There is much that we can learn concerning the Biblical and Christian understanding of justice from Dr. King. And even as much as I have stressed the idea that justice involves adjusting the outer material circumstances of life to more accurately reflect the inner spiritual reality – there is also a need to be maladjusted to some things. I quote from his 1957 address, "The Role of the Church in Facing the Nation's Chief Moral Dilemma:”
“There are certain technical words in the vocabulary of every academic discipline which tend to become stereotypes and cliches. Psychologists have a word which is probably used more frequently than any other word in modern psychology. It is the word "maladjusted." This word is the ringing cry of the new child psychology. Now in a sense all of us must live the well adjusted life in order to avoid neurotic and schizophemic personalities. But there are some things in our social system to which I am proud to be maladjusted and to which I suggest that you too ought to be maladjusted. I never intend to adjust myself to the viciousness of mob-rule. I never intend to adjust myself to the evils of segregation and the crippling effects of discrimination.
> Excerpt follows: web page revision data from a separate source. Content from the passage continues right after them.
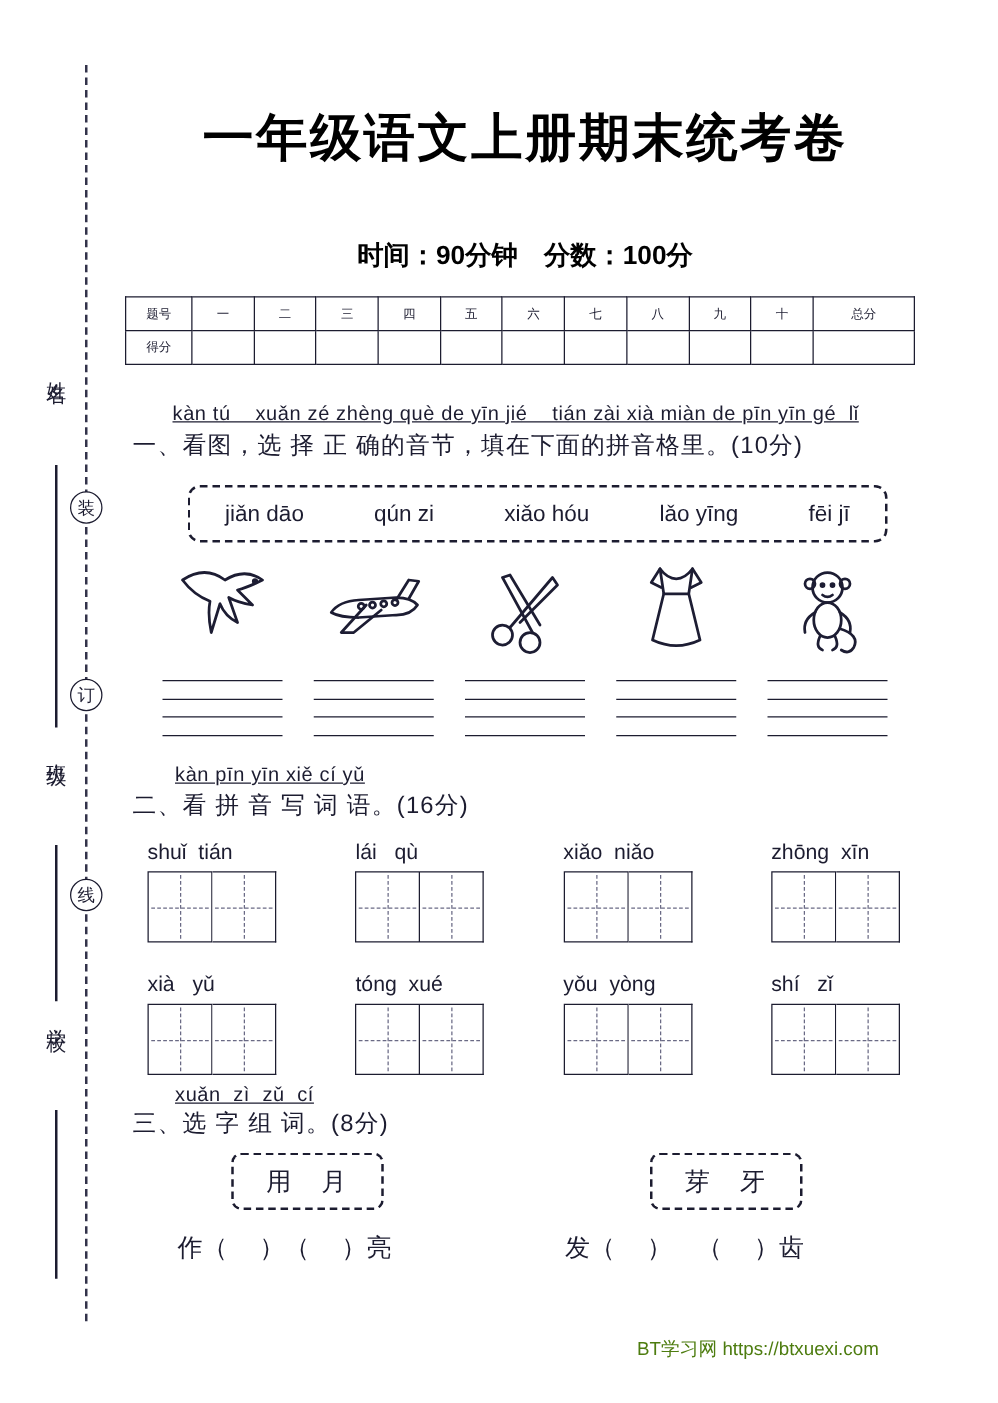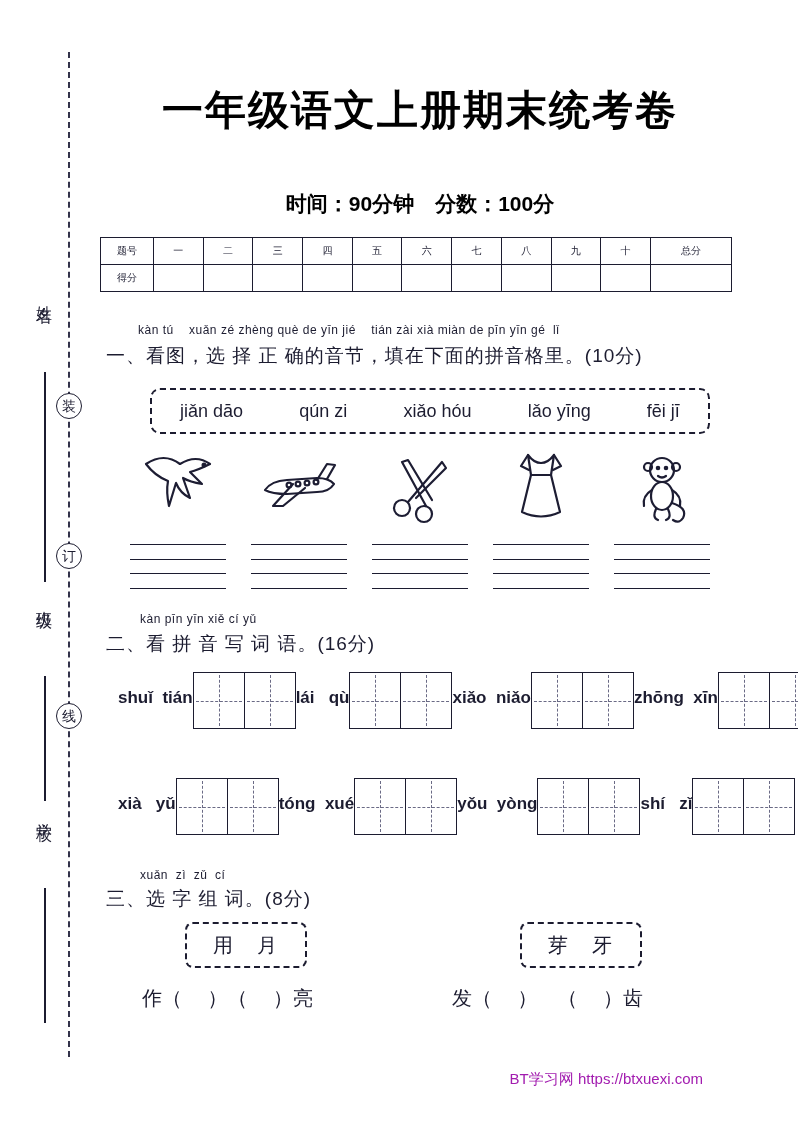--- a/index.html
+++ b/index.html
@@ -29,7 +29,7 @@
   .score-table td.hd { width:52px; }
   .score-table td.total { width:80px;margin-left:20px; }
   
-  .pinyin-line { position:absolute; font-size:12px; white-space:pre; letter-spacing:0.5px; }
+  .pinyin-line { position:absolute; font-size:16px; white-space:pre; letter-spacing:0.5px;text-decoration:underline; }
   .section-title { position:absolute; font-size:19px; letter-spacing:1px; white-space:pre; }
   
   .options-box {

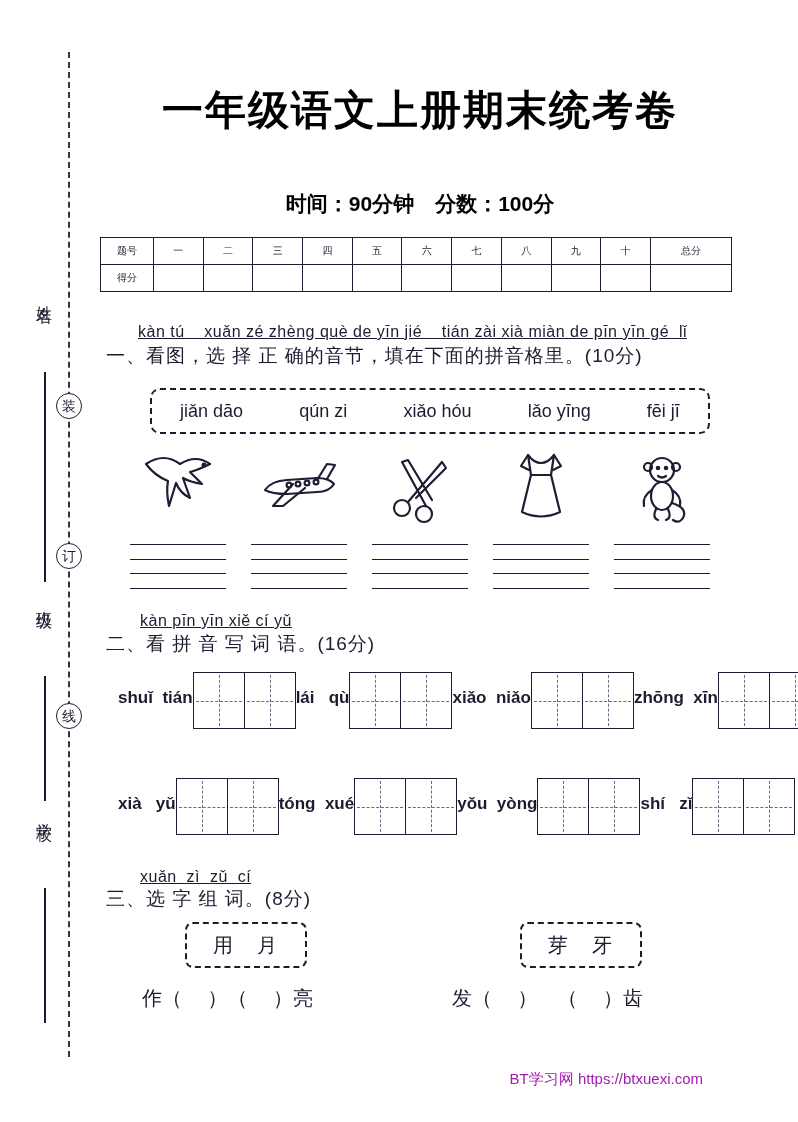--- a/index.html
+++ b/index.html
@@ -44,7 +44,7 @@
   .fourline .l { height:0; border-top:1px solid #1c1c30; }
   
   .word-row { position:absolute; left:118px; width:602px; display:flex; justify-content:space-between; }
-  .word-group { display:flex; flex-direction:row; align-items:center;font-weight:bold; }
+  .word-group { display:flex; flex-direction:column; align-items:flex-start; }
   .word-pinyin { font-size:17px; white-space:pre; margin-bottom:5px; }
   .tianpair { display:flex; }
   .tian { width:50px; height:55px; border:1.5px solid #1c1c30; position:relative; background:#fff; }

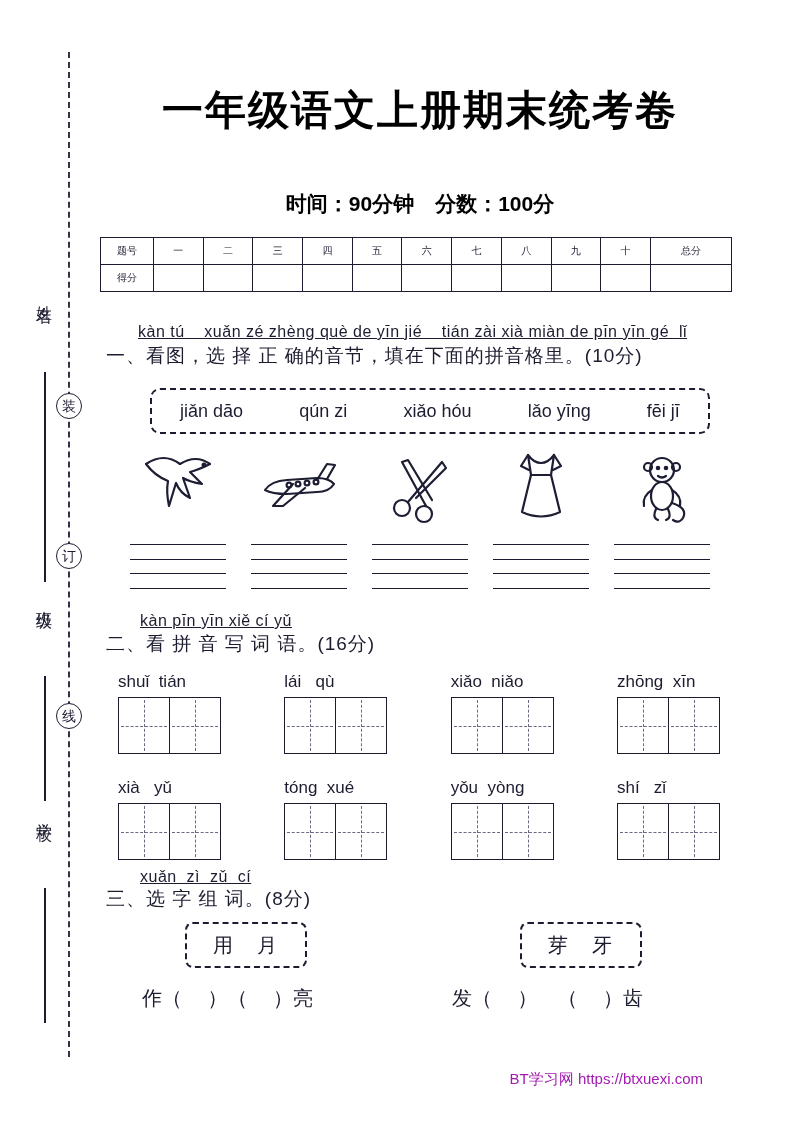--- a/index.html
+++ b/index.html
@@ -58,7 +58,7 @@
   }
   .fill-text { position:absolute; top:985px; font-size:20px; white-space:pre; }
   
-  .footer { position:absolute; right:95px; top:1070px; font-size:15px; color:#a21caf; }
+  .footer { position:absolute; right:95px; top:1070px; font-size:15px; color:#4d7c0f; }
 </style>
 </head>
 <body>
I never intend to adjust myself to the tragic inequalities of an economic system which take necessities from the many to give luxuries to the few. I never intend to become adjusted to the madness of militarism and the self-defeating method of physical violence. I call upon you to be maladjusted. The challenge to you is to be maladjusted--as maladjusted as the prophet Amos, who in the midst of the injustices of his day, could cry out in words that echo across the centuries, "Let judgment run down like waters and righteousness like a mighty stream;" as maladjusted as Lincoln, who had the vision to see that this nation could not survive half slave and half free; as maladjusted as Jefferson, who in the midst of an age amazingly adjusted to slavery could cry out, in words lifted to cosmic proportions, "All men are created equal, and are endowed by their creator with certain unalienable rights, that among these are Life, Liberty and the pursuit of Happiness." As maladjusted as Jesus who dared to dream a dream of the Fatherhood of God and the brotherhood of men. The world is in desperate need of such maladjustment.”
Dr. King closed his address "The Role of the Church in Facing the Nation's Chief Moral Dilemma," with these words, and I close with them this morning:
In closing let me urge each of you to keep faith in the future. Let us realize that as we struggle for righteousness we do not struggle alone, but God struggles with us. The God that we worship is not some Aristotelian unmoved mover who contemplates merely upon himself; He is not merely a self-knowing God, but an other loving God. He is working through history for the establishment of his kingdom. … This is our hope. One day, by the grace of God, we will be able to sing, "the kingdoms of this world have become the kingdom of our Lord and his Christ and he shall reign forever and ever, Hallelujah, Hallelujah!